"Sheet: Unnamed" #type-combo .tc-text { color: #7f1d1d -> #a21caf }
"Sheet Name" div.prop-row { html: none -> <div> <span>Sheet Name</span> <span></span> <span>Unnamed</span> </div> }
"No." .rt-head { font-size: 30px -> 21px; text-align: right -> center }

________________________

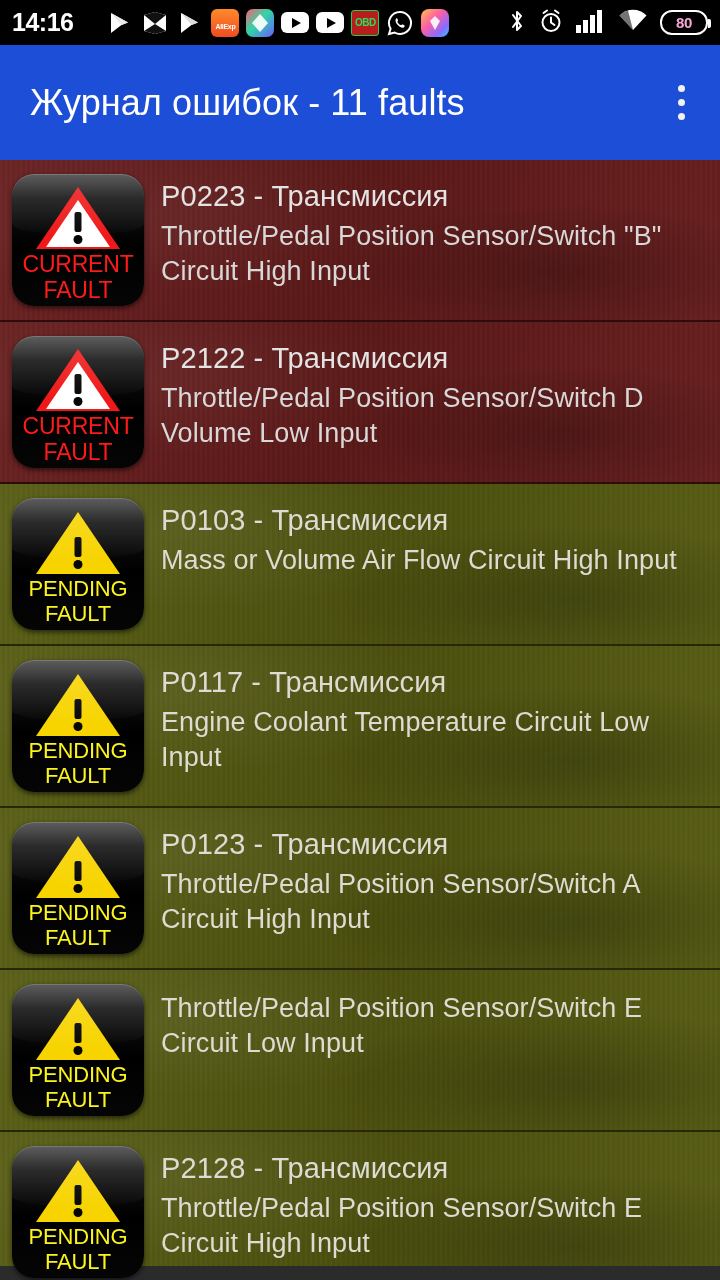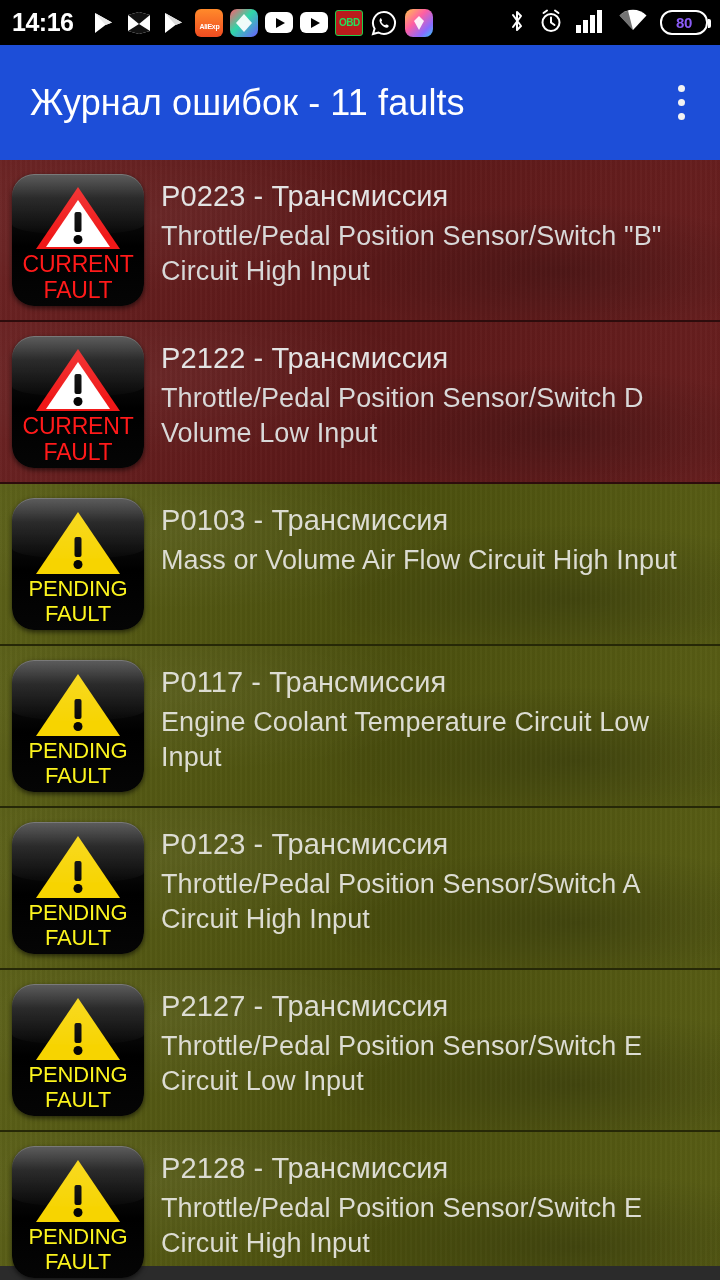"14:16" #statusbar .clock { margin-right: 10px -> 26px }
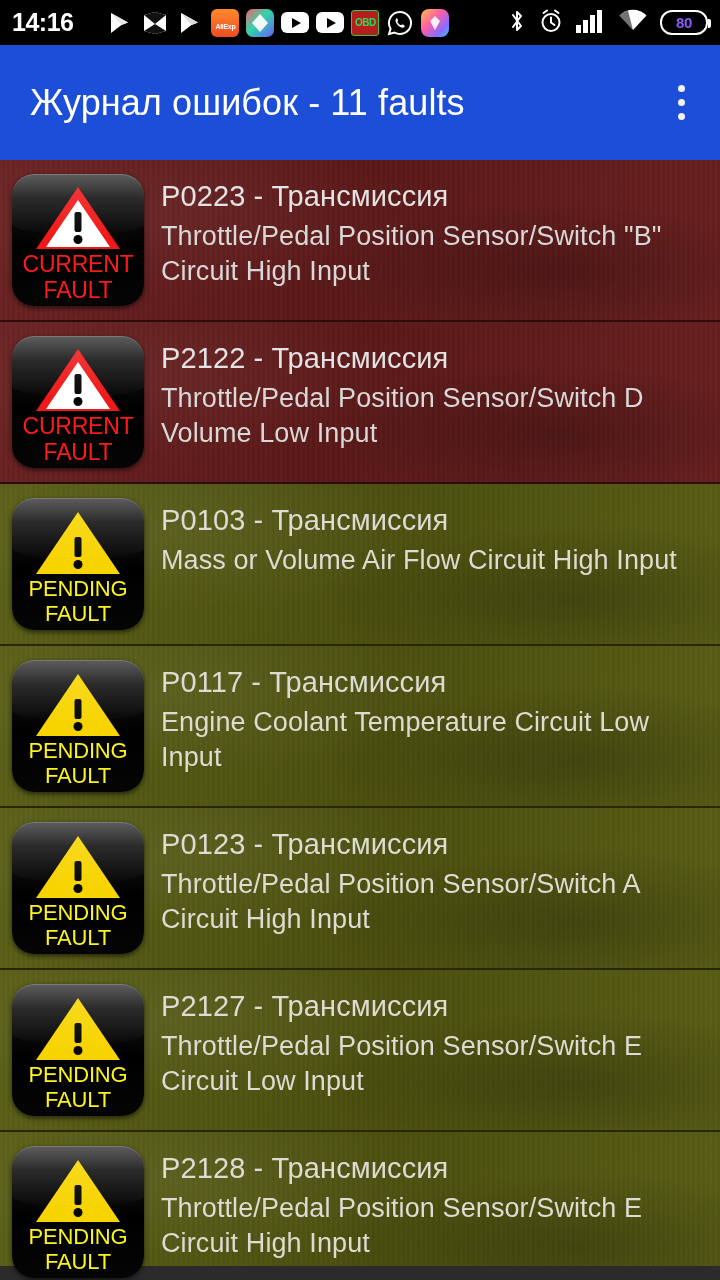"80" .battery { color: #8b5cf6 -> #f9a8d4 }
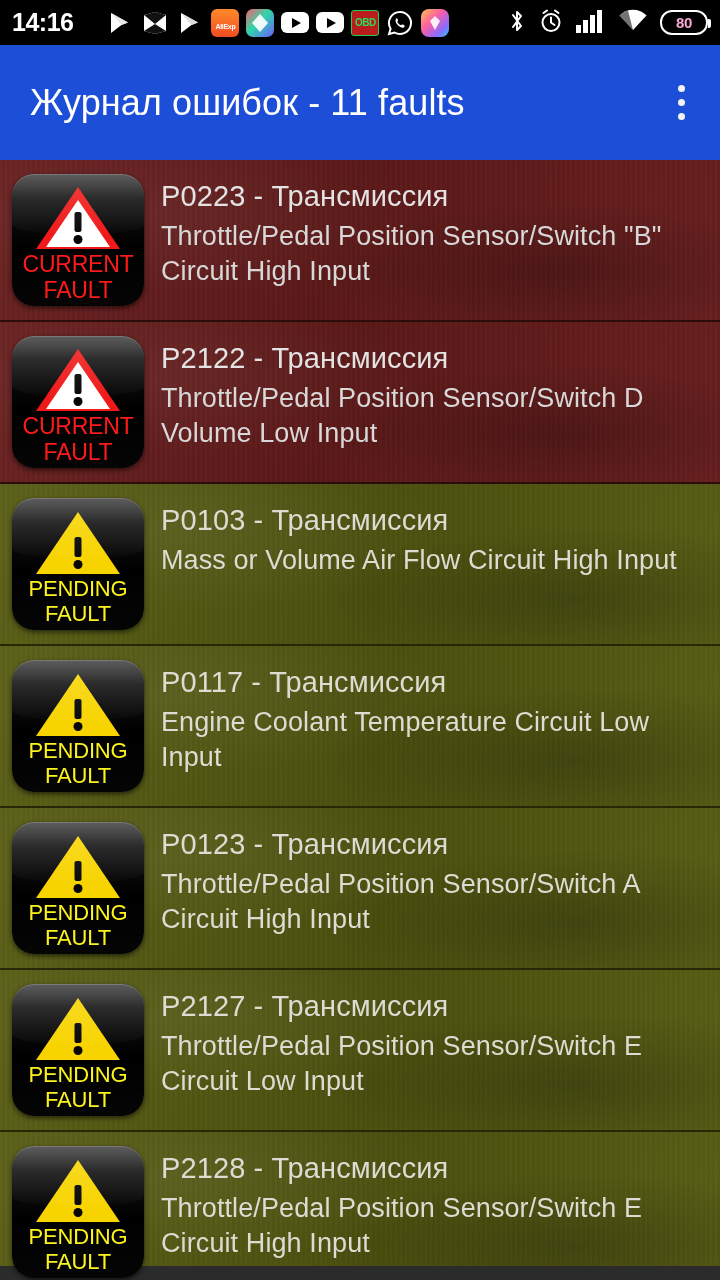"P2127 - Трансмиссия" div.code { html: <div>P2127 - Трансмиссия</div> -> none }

________________________

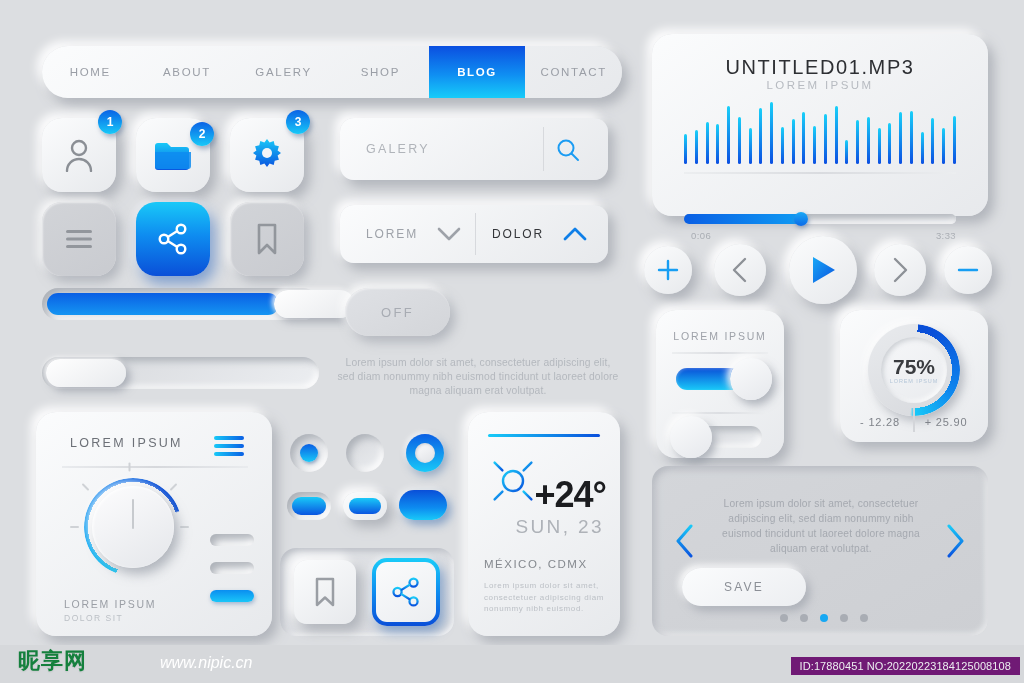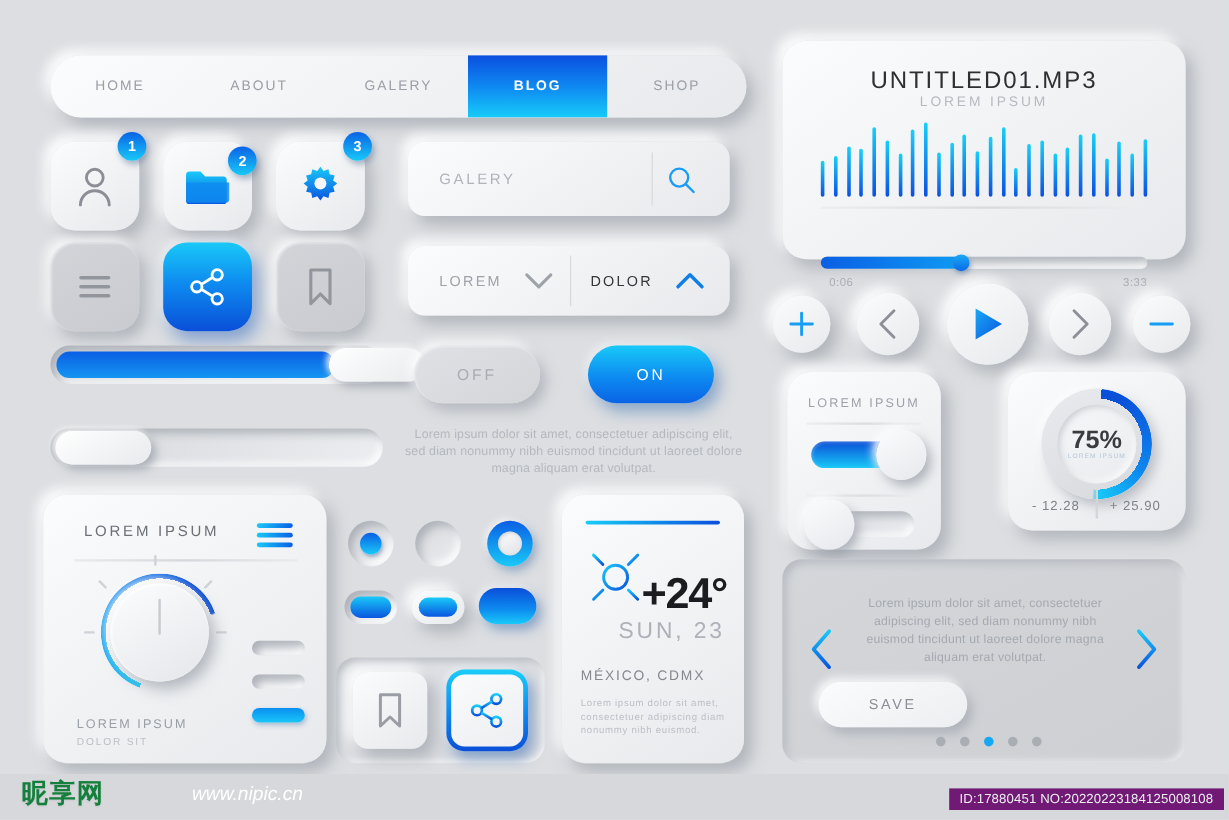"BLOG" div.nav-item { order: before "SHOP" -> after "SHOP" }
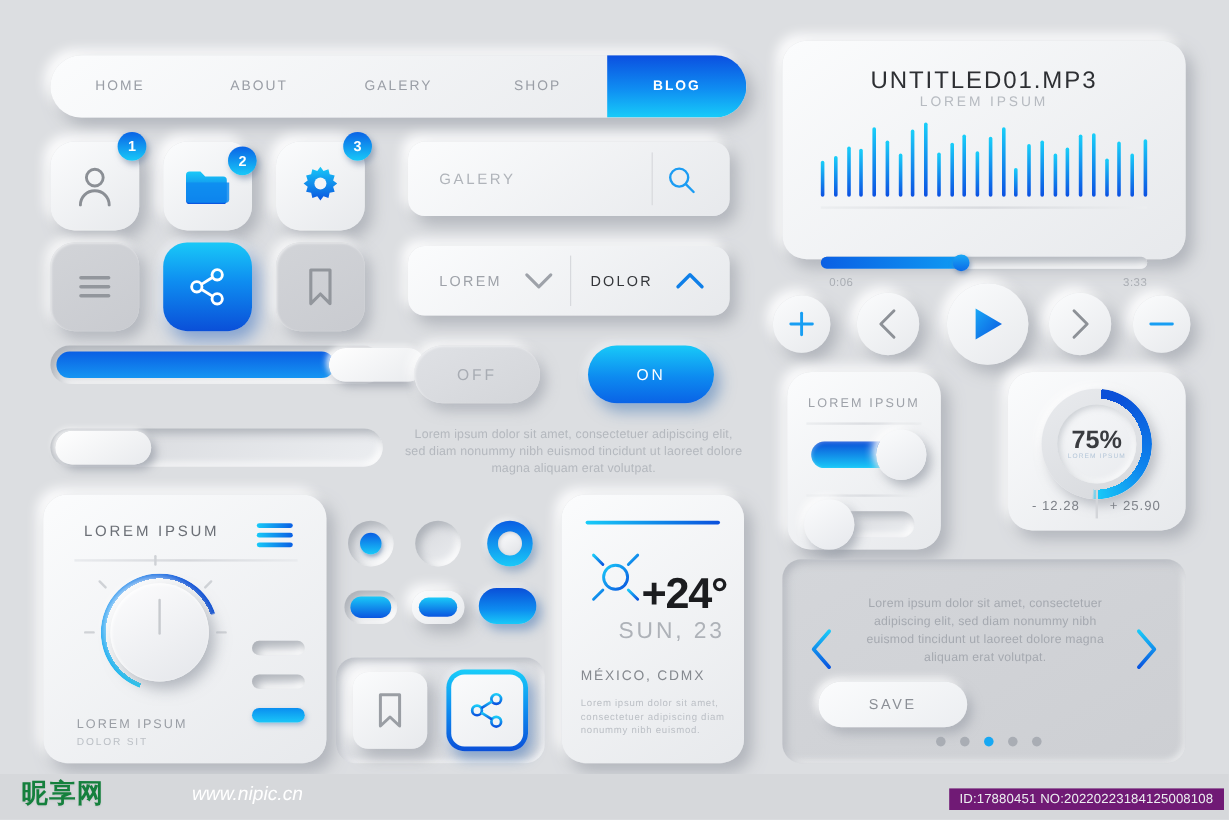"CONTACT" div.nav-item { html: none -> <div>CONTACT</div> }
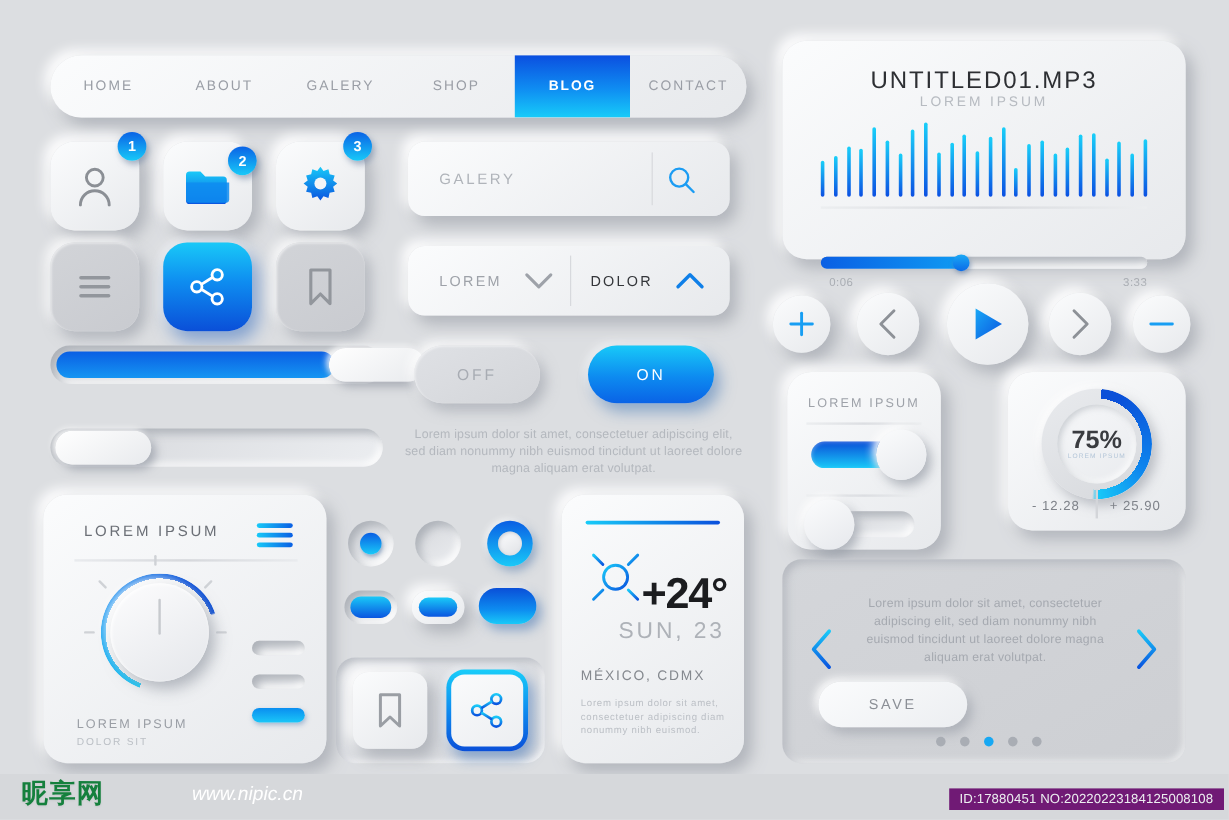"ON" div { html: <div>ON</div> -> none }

________________________

## Assignment
In the entries above, find the line containing "margin-right: 10px ->" and the line containing "<div>P2127 - Трансмиссия</div>"; give again exactly those two lines and every line between them, minus the pictures.

## Expected answer
"14:16" #statusbar .clock { margin-right: 10px -> 26px }
"80" .battery { color: #8b5cf6 -> #f9a8d4 }
"P2127 - Трансмиссия" div.code { html: <div>P2127 - Трансмиссия</div> -> none }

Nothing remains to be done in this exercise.